PROMPT:
An exact restatement of the data is required, with the images omitted.

DATA SHOWN:
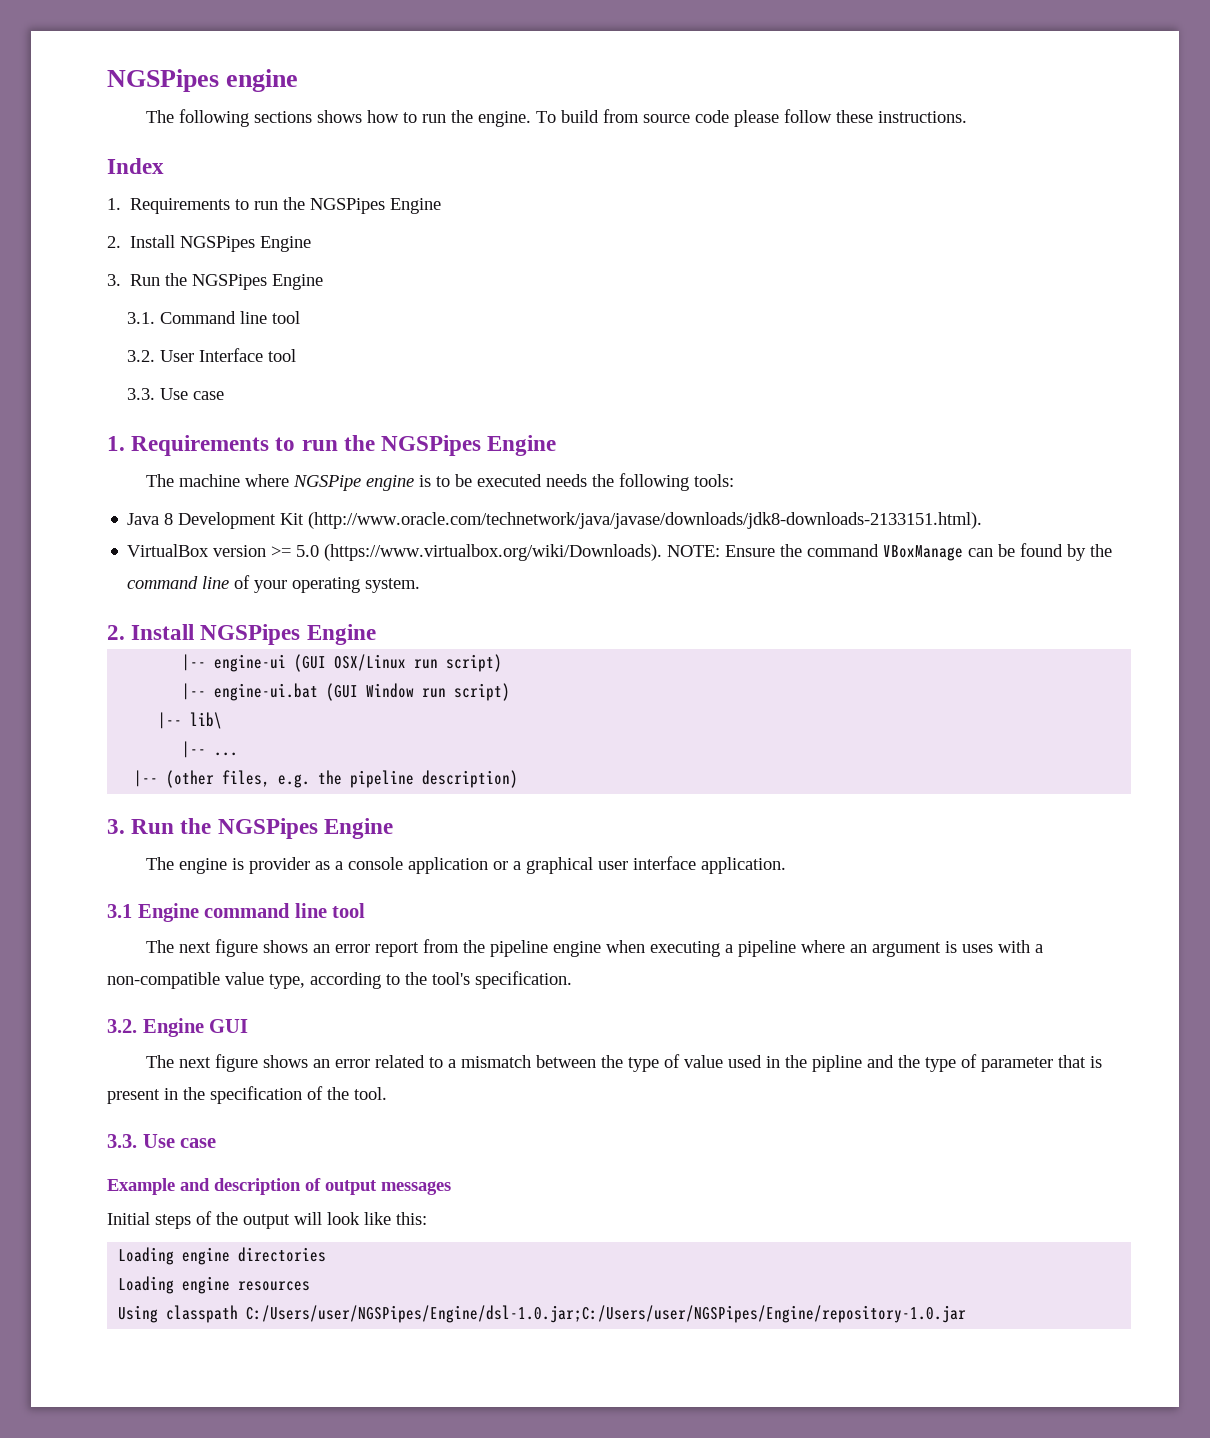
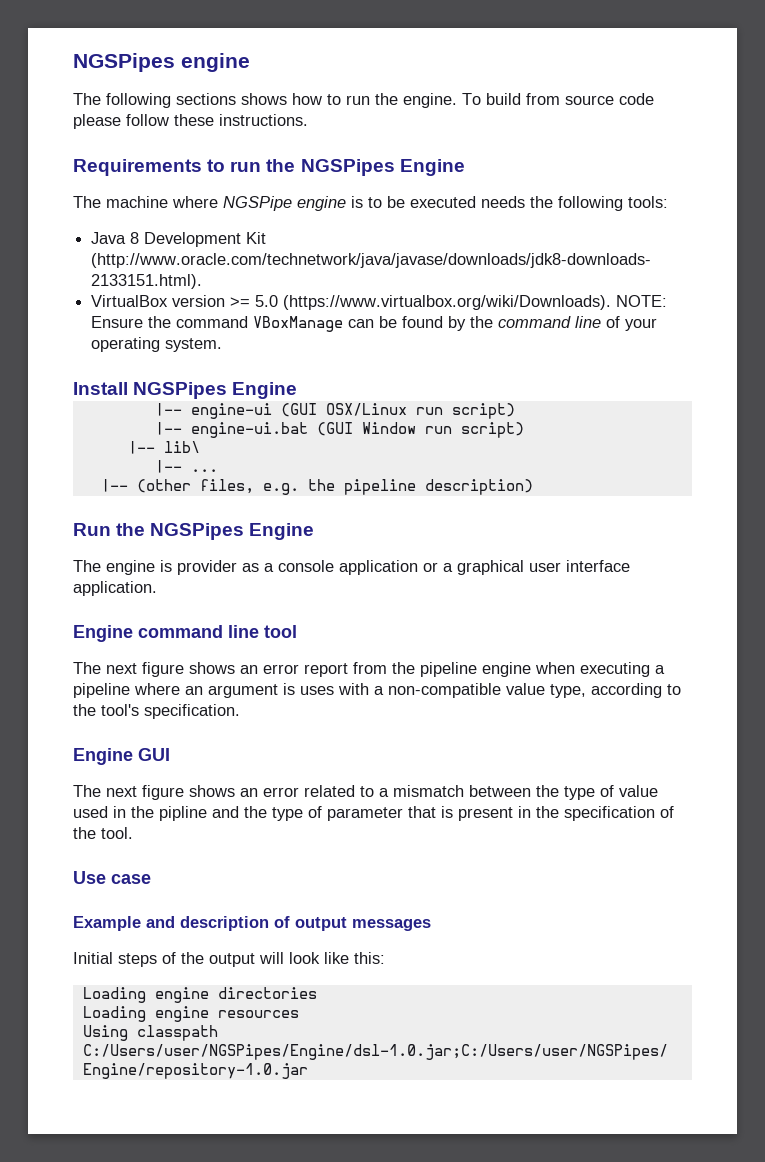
[107,158,164,174] [107,197,442,214] [107,235,312,252] [107,273,324,290] [127,311,301,324] [127,348,297,362] [127,388,225,400] [107,436,125,451] Index // 1. Requirements to run the NGSPipes Engine // 2. Install NGSPipes Engine // 3. Run the NGSPipes Engine // 3.1. Command line tool // 3.2. User Interface tool // 3.3. Use case // 1. -> (308, 120) none
[107,625,125,640] 2. -> (223, 345) none
[107,819,125,834] 3. -> (533, 487) none
[107,904,132,918] 3.1 -> (157, 588) none
[107,1019,137,1033] 3.2. -> (240, 711) none
[107,1134,137,1148] 3.3. -> (133, 833) none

THE ANSWER:
[107,158,164,174] [107,197,442,214] [107,235,312,252] [107,273,324,290] [127,311,301,324] [127,348,297,362] [127,388,225,400] [107,436,125,451] Index // 1. Requirements to run the NGSPipes Engine // 2. Install NGSPipes Engine // 3. Run the NGSPipes Engine // 3.1. Command line tool // 3.2. User Interface tool // 3.3. Use case // 1. -> (308, 120) none
[107,625,125,640] 2. -> (223, 345) none
[107,819,125,834] 3. -> (533, 487) none
[107,904,132,918] 3.1 -> (157, 588) none
[107,1019,137,1033] 3.2. -> (240, 711) none
[107,1134,137,1148] 3.3. -> (133, 833) none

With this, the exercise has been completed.